I do think that William Brencick, the deputy chief of the Nairobi mission, could use a few more lessons in diplomacy. Even if we're not going to fly the cows to America, he doesn't really need to announce that our government will immediately liquidate this heartfelt gift into a more mobile commodity. Show a little tact, Billy.
Actually, that's a little unfair.
There's a much better version of the story at the BBC's website here. Included in that version is the following:
'Expression of regard'It's a win-win-win situation.
The US national anthem played as the herdsmen handed over the cattle.
"I know that for the Masai people the cow is valued above all possessions and that the gift of a cow is the highest expression of regard and sympathy," Mr Brancick said.

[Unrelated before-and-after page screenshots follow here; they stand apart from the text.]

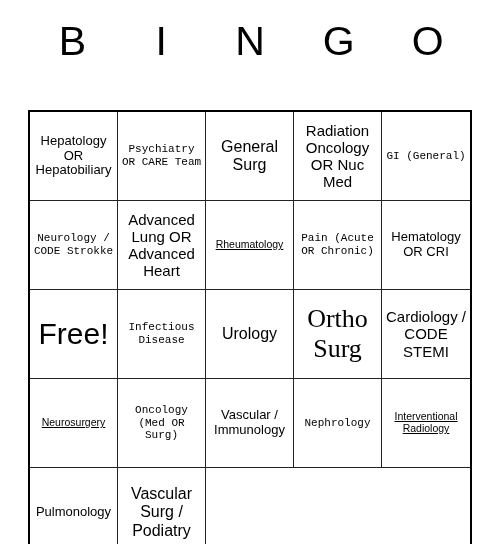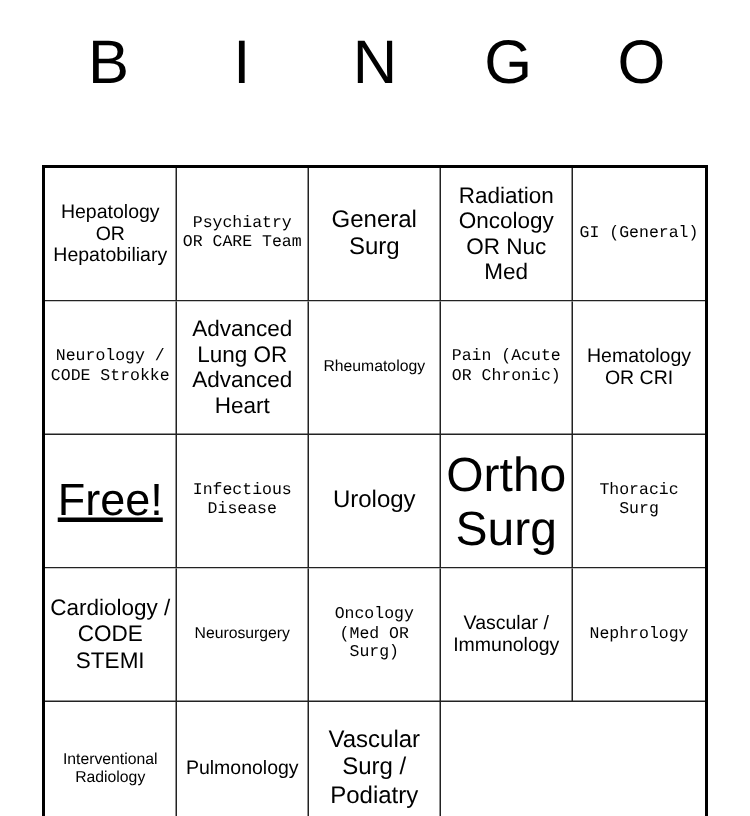--- a/index.html
+++ b/index.html
@@ -78,7 +78,7 @@
     word-wrap: break-word;
   }
   
-  .fs-xs   { font-size: 10.5px; }
+  .fs-xs   { font-size: 10.5px; text-decoration: underline; }
   .fs-sm   { font-size: 13px; }
   .fs-md   { font-size: 15px; }
   .fs-lg   { font-size: 11px; font-family: Liberation Mono, monospace; }

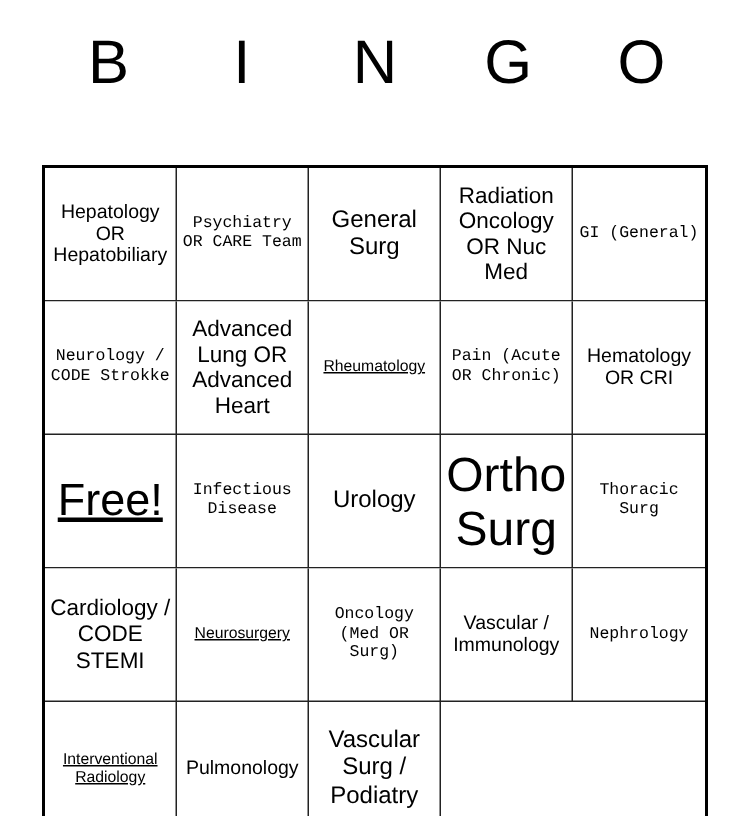--- a/index.html
+++ b/index.html
@@ -84,7 +84,7 @@
   .fs-lg   { font-size: 11px; font-family: Liberation Mono, monospace; }
   .fs-xl   { font-size: 16px; }
   .fs-xxl  { font-size: 32px; }
-  .fs-free { font-size: 30px; text-decoration: underline; }
+  .fs-free { font-size: 30px; }
 </style>
 </head>
 <body>

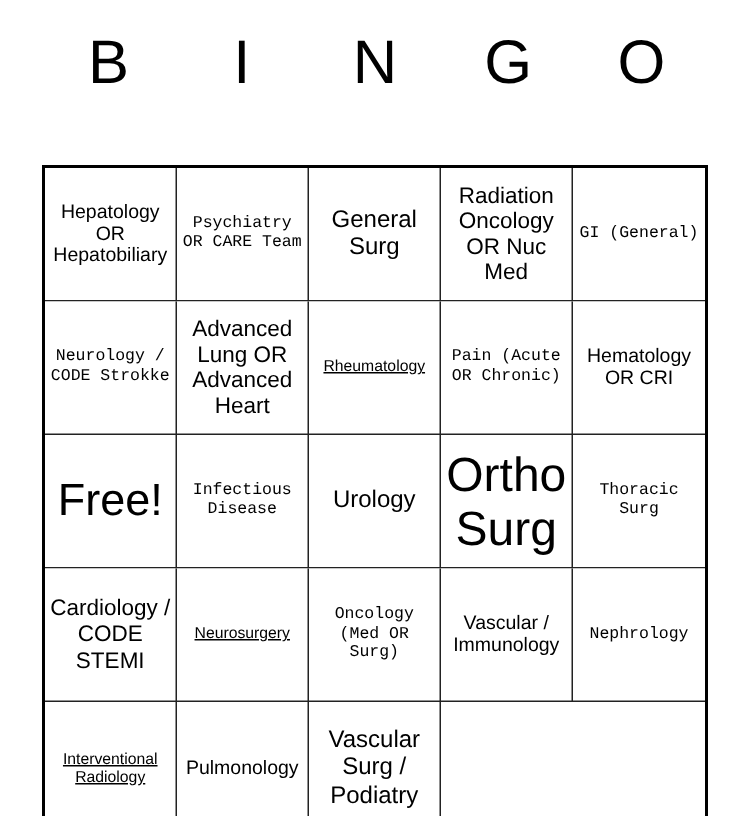--- a/index.html
+++ b/index.html
@@ -83,7 +83,7 @@
   .fs-md   { font-size: 15px; }
   .fs-lg   { font-size: 11px; font-family: Liberation Mono, monospace; }
   .fs-xl   { font-size: 16px; }
-  .fs-xxl  { font-size: 32px; }
+  .fs-xxl  { font-size: 26px; font-family: Liberation Serif, serif; }
   .fs-free { font-size: 30px; }
 </style>
 </head>

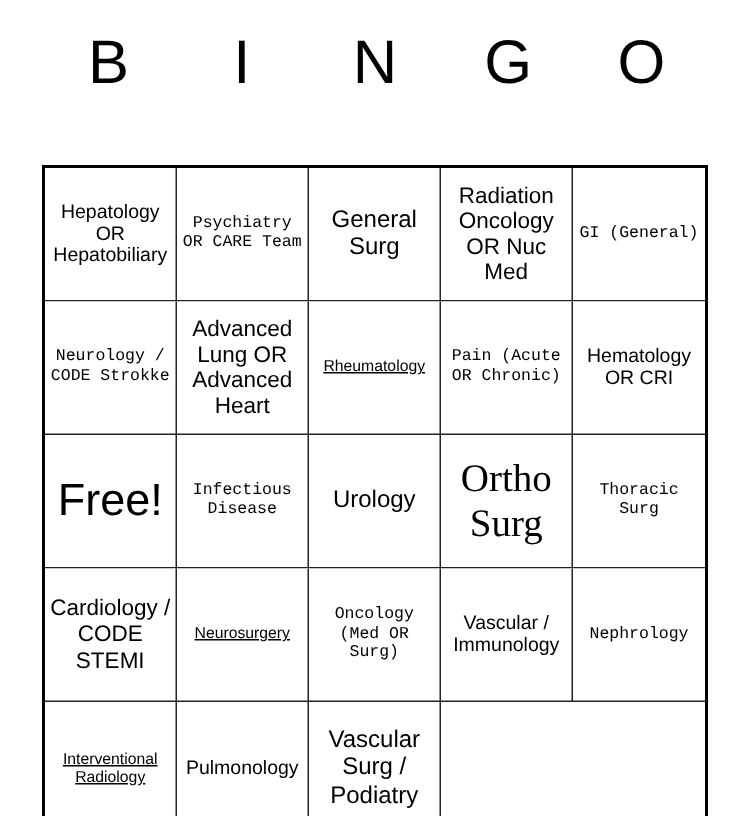--- a/index.html
+++ b/index.html
@@ -143,9 +143,6 @@
         <span class="cell-text fs-xxl">Ortho Surg</span>
       </div>
       <div class="cell">
-        <span class="cell-text fs-lg">Thoracic Surg</span>
-      </div>
-      <div class="cell">
         <span class="cell-text fs-md">Cardiology / CODE STEMI</span>
       </div>
       <div class="cell">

"When we count the value of these cows, and when we add the value of the great spirits that gave them, we can say without doubt that you seem richer still."
The cattle will not be taken to America but will be sold at a local market and the proceeds used to buy beads.
Masai women will then fashion traditional beadwork with commemorative messages, including perhaps the Stars and Stripes of the US flag.
The Masai craftwork will then be handed over to the people of New York for display in the city.
The warrior spirit of the Masai is assuaged .. they could not fight, directly, in the war against terror but their gift will (indirectly) raise the morale of New Yorkers.
The US gets not only the symbolic value of the gift of cows, but also the tangible gift of the beadwork.
And the Masai women (and hence all villagers) get the payment made to them for their beadwork - all at no cost to the US taxpayer.
It strikes me that this was a classic, textbook example of diplomacy in action.
Don't diss your diplomats .. they have come a _very_ long way since "The Ugly American".
I'm glad we were more gracious than the article I posted led me to believe.
Kudos to William Brencick.
Its good to see such a simple culture I'd much rather have the Masai for friends than the French.
Ladies and gents, those 14 cows represented FAR more of their gross material wealth than if one of our cities raised a few million and sent it their way.